|
Пока Бунин настраивал «вечное перо» и потом твердым угловатым почерком писал несколько дружеских строк, Терапиано спросил:
— Простите, Иван Алексеевич, я читал и слыхал утверждения, что вы всегда выдумываете ваши сюжеты и «Жизнь Арсеньева» вами тоже выдумана…
Бунин утвердительно кивнул:
— Полностью! В том числе и вторая часть романа, которую вам торжественно вручаю с автографом. На склоне ваших дней, когда моя посмертная слава возрастет до необъятных размеров, на аукционе сможете, Юрий Константинович, продать с выгодой. Учтите!
— Громадное спасибо, но я никак не могу отделаться от мысли, что «Жизнь Арсеньева» — роман автобиографичный.

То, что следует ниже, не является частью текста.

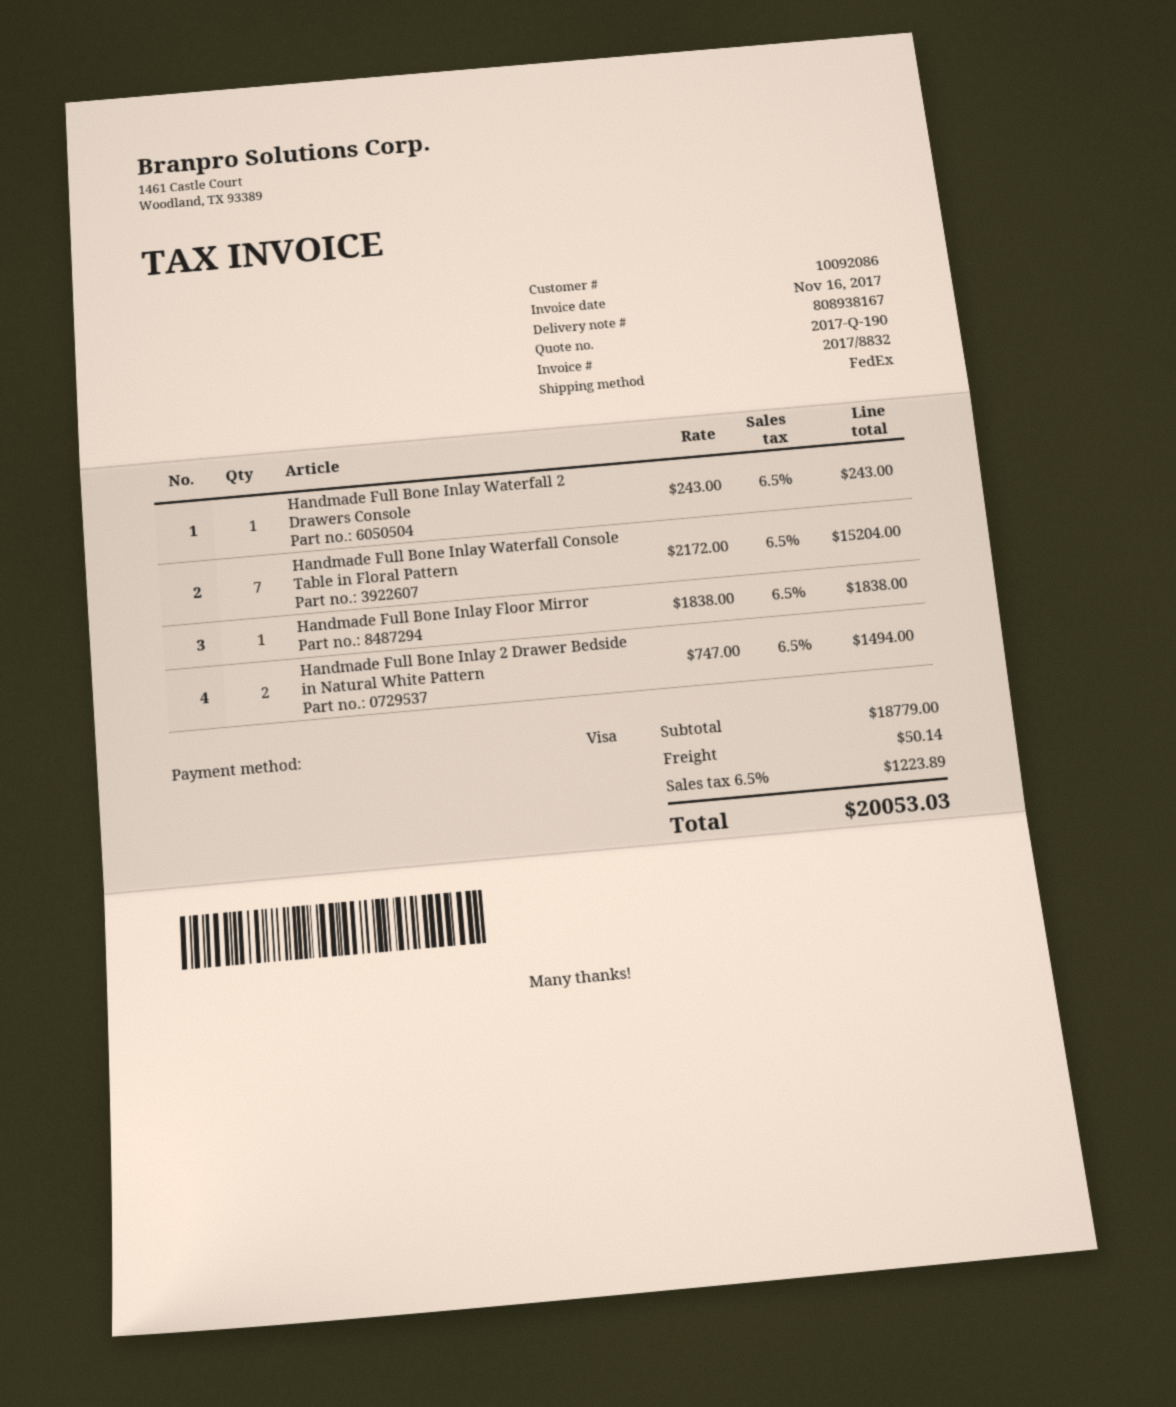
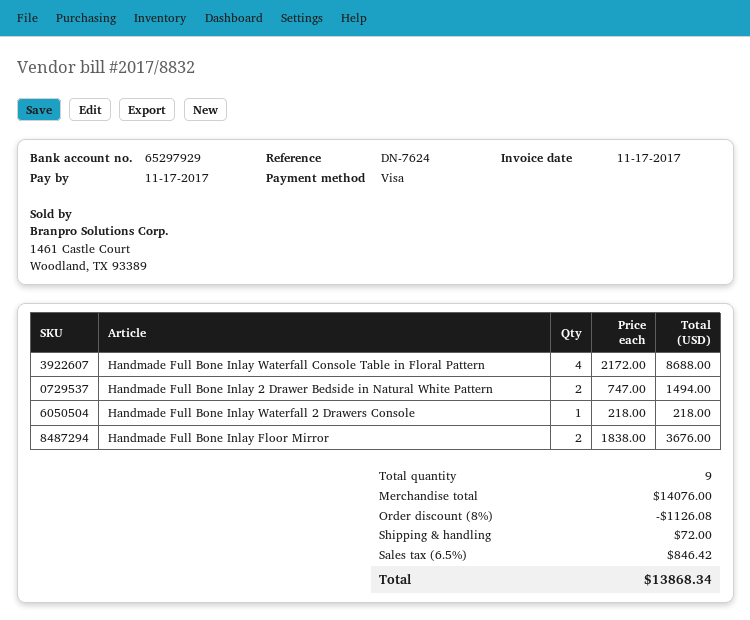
invoice date: 2017-11-16 -> 2017-11-17
Handmade Full Bone Inlay Waterfall 2 Drawers Console: 1 x 243.00 = 243.00 -> 1 x 218.00 = 218.00
Handmade Full Bone Inlay Waterfall Console Table in Floral Pattern: 7 x 2172.00 = 15204.00 -> 4 x 2172.00 = 8688.00
Handmade Full Bone Inlay Floor Mirror: 1 x 1838.00 = 1838.00 -> 2 x 1838.00 = 3676.00
subtotal: 18779.00 -> 14076.00
discount: none -> 8% = 1126.08
shipping: 50.14 -> 72.00
tax: 6.5% = 1223.89 -> 6.5% = 846.42
total: 20053.03 -> 13868.34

— Все, что мы творим, основано на личном опыте, на собственных ощущениях. Но напрасно думать, что вся жизненная канва моего героя совпадает с моей. Гиппиус — умная (как о себе она думает), но тоже этого не понимает. Писала о «Митиной любви» — «это опыт биографии». Если у Мити первый любовный опыт был неудачным, так, значит, это относится и ко мне? Полная чушь! Впрочем, подымем бокалы…
Пили за мир в Европе, за творческие удачи, за ушедших в мир иной Шаляпина, Ходасевича, Куприна, где-то затерявшегося Сашу Койранского…
Сосинский сказал, что ему очень хотелось бы побывать в Москве. Бахрах тоже признался, что не был в Белокаменной.
— Когда, молодые люди, окажетесь в древней столице, — хитро сощурилась Тэффи, — не забудьте, зайдите в Мавзолей, поклонитесь дедушке Ленину.
Дон-Аминадо вновь оживился:
— Анекдот хотите?
— Всегда хотим! — за всех ответил Полонский-старший.
— Ленину в Мавзолей пришла телеграмма: «Вставай, проклятьем заклейменный!» И подпись: «Весь мир голодных и рабов».
Бунин усмехнулся, согласно кивнул, а Вера Николаевна решительно сказала:
— Какой это стыд и кощунство — положить покойника поверх земли! Каким бы злодеем он ни был, к праху следует отнестись по-христиански, с большею милостью — укрыть могильной землею. Хотя бы за оградой — как убийцу…
— Какой-то чернец, которого я встретил в церкви Серафима Саровского на рю Лекурб, древний такой старик, лицо все изъедено глубокими морщинами, а глаза неожиданно молодые, умные, сказал мне еще лет десять назад: «Пока этот покойник смердит на поверхности, не будет России ни мира, ни добра!» Это ему, дескать, такое видение Матери Божьей было. Она явственно эти слова произнесла.
Вера Николаевна перекрестилась:
— Господи, дивны дела Твои!
Пришло время прощаться. Все столпились в прихожей. И никто не расходился. Словно какие-то незримые путы удерживали их вместе, словно что-то сильное и неземное явственно сказало: «Не спешите, запомните этот миг. Никогда более вам не собраться всем вместе. Жизнь прежняя оборвется — еще раз ох как круто переменится!»
Сосинский подошел к Бунину:
— Иван Алексеевич, сегодня мы вспомнили Эфрона.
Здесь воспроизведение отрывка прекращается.